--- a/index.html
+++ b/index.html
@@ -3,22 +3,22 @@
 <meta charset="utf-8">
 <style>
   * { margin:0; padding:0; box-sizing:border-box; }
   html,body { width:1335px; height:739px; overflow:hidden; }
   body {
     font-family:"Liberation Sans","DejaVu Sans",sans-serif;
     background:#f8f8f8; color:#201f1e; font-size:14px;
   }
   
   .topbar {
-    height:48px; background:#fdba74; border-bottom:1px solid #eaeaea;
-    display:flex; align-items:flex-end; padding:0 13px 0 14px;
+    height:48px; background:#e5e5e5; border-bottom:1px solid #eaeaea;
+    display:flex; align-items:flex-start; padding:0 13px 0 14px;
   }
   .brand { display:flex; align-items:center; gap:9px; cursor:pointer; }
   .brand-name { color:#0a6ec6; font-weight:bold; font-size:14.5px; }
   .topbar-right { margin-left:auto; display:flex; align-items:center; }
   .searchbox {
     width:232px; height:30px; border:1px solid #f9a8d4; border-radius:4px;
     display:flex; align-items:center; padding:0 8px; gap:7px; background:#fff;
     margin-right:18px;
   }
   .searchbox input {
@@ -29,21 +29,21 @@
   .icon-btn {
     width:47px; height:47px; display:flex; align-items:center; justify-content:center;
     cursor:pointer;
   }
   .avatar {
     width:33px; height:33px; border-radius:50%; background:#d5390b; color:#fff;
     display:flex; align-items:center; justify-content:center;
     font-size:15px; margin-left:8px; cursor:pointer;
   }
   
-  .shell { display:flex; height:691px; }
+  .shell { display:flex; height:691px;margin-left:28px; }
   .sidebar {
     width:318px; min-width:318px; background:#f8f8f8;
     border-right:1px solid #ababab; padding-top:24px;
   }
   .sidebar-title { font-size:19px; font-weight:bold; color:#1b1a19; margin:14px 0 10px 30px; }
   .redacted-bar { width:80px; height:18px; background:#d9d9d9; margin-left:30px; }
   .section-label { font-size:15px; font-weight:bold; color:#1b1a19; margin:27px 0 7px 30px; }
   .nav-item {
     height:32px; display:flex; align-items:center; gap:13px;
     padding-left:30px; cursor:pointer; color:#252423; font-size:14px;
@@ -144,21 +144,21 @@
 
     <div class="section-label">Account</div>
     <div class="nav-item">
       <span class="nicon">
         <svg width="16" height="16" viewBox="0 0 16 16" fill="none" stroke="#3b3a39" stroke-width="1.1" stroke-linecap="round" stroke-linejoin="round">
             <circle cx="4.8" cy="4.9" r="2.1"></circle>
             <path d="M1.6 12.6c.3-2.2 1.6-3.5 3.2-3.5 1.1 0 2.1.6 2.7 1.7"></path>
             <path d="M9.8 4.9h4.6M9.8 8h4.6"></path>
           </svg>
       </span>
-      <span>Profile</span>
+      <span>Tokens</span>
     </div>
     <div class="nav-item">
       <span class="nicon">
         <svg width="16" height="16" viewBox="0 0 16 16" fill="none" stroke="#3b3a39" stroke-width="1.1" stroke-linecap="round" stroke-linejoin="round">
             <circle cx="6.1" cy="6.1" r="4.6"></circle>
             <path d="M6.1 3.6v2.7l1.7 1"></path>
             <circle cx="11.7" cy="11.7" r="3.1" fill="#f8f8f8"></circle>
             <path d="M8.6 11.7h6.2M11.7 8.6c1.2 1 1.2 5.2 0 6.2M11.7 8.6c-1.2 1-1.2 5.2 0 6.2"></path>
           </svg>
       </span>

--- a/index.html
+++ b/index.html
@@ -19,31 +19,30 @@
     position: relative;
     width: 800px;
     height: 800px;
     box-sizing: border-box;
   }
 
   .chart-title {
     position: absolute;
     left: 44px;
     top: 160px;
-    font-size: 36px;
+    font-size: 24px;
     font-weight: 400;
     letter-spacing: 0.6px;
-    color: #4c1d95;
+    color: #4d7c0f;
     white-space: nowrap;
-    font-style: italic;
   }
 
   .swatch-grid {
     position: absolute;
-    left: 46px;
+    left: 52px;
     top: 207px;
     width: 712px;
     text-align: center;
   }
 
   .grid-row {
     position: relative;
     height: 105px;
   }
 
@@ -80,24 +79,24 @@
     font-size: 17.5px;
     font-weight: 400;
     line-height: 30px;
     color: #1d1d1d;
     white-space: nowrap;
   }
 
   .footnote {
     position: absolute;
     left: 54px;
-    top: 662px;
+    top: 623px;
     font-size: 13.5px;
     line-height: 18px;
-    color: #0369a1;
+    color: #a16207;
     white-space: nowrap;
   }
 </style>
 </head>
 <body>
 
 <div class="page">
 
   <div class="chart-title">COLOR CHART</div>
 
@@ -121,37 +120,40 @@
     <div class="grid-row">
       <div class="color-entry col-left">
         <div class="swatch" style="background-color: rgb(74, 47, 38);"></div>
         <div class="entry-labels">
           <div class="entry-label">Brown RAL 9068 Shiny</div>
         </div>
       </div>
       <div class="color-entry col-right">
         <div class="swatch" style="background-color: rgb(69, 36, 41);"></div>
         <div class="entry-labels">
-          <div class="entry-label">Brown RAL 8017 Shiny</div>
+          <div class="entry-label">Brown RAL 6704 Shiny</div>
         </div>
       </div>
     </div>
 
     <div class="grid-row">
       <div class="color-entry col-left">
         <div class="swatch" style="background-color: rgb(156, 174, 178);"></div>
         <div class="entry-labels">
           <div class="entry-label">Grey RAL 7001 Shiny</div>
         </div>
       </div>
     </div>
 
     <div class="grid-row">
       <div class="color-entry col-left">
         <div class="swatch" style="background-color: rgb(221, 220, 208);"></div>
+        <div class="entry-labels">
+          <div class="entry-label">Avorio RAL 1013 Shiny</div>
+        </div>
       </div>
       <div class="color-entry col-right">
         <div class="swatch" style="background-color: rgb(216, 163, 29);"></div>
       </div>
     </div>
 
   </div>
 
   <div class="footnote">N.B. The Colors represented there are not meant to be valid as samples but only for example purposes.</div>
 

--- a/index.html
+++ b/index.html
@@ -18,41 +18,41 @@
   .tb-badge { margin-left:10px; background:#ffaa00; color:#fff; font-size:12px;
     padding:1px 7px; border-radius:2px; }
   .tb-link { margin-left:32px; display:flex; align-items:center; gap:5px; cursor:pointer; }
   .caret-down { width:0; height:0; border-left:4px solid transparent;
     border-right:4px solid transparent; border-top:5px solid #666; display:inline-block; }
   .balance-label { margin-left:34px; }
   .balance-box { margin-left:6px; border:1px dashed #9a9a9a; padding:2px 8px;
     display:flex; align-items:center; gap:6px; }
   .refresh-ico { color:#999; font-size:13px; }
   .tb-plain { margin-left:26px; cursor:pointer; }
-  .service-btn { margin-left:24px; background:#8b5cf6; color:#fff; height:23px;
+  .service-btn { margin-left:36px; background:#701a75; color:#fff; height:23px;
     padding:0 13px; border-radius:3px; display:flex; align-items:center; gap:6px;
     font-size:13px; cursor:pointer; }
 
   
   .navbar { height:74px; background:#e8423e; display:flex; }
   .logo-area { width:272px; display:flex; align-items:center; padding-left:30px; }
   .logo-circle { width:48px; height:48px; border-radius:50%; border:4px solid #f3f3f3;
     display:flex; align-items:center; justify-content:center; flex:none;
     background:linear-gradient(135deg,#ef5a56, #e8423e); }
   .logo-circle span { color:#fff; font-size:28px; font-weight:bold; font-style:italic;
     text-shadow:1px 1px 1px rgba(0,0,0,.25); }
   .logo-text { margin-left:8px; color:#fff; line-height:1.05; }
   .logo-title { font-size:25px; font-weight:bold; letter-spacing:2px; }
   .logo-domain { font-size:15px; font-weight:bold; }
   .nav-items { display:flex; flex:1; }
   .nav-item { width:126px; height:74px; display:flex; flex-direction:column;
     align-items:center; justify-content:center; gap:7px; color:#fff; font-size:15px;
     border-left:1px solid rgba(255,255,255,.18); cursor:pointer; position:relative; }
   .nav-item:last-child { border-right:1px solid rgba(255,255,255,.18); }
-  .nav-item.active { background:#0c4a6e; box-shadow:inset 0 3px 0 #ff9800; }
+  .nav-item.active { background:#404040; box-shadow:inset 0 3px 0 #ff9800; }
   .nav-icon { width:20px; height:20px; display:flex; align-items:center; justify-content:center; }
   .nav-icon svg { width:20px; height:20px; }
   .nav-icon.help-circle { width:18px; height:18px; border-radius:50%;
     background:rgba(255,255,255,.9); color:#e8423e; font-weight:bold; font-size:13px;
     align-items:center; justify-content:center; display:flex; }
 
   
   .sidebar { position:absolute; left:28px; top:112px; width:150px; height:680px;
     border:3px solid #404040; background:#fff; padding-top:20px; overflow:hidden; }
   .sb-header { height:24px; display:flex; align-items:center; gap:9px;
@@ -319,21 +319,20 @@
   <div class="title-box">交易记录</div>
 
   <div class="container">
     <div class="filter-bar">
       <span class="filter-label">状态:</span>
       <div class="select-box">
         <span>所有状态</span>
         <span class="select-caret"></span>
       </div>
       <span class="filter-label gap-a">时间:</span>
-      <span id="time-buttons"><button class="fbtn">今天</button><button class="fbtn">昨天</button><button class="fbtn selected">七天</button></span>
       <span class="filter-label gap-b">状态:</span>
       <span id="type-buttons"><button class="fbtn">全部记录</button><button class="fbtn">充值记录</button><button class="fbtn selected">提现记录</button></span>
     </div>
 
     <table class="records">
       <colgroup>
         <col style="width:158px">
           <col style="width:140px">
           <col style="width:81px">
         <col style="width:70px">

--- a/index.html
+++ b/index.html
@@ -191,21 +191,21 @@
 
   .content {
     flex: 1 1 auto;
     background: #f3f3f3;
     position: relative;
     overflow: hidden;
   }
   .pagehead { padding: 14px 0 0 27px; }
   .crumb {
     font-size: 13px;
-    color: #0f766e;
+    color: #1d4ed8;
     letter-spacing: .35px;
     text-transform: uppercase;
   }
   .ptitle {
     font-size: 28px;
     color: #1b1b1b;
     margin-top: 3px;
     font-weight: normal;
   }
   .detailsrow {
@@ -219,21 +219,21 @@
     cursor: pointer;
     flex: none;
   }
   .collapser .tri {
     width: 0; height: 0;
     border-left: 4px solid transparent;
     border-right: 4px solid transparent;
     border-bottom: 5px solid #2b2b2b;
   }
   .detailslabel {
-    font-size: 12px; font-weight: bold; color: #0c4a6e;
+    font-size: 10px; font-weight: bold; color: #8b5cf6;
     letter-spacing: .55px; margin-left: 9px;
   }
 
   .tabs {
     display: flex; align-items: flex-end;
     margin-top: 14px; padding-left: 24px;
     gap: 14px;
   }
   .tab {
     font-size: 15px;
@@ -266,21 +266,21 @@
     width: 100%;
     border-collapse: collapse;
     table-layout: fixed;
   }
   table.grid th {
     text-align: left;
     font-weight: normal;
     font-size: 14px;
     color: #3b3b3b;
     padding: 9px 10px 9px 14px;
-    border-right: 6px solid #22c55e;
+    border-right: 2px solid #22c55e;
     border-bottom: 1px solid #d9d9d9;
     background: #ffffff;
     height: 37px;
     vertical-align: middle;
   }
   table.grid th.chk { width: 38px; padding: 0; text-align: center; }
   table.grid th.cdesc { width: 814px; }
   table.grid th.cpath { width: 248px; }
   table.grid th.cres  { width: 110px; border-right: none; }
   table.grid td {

• **Requirement**:
Please return each line of the listing above that contains "right".

• **Response below**:
   .topbar-right { margin-left:auto; display:flex; align-items:center; }
     margin-right:18px;
     border-right:1px solid #ababab; padding-top:24px;
       <div class="color-entry col-right">
       <div class="color-entry col-right">
     border-right:4px solid transparent; border-top:5px solid #666; display:inline-block; }
   .nav-item:last-child { border-right:1px solid rgba(255,255,255,.18); }
     border-right: 4px solid transparent;
-    border-right: 6px solid #22c55e;
+    border-right: 2px solid #22c55e;
   table.grid th.cres  { width: 110px; border-right: none; }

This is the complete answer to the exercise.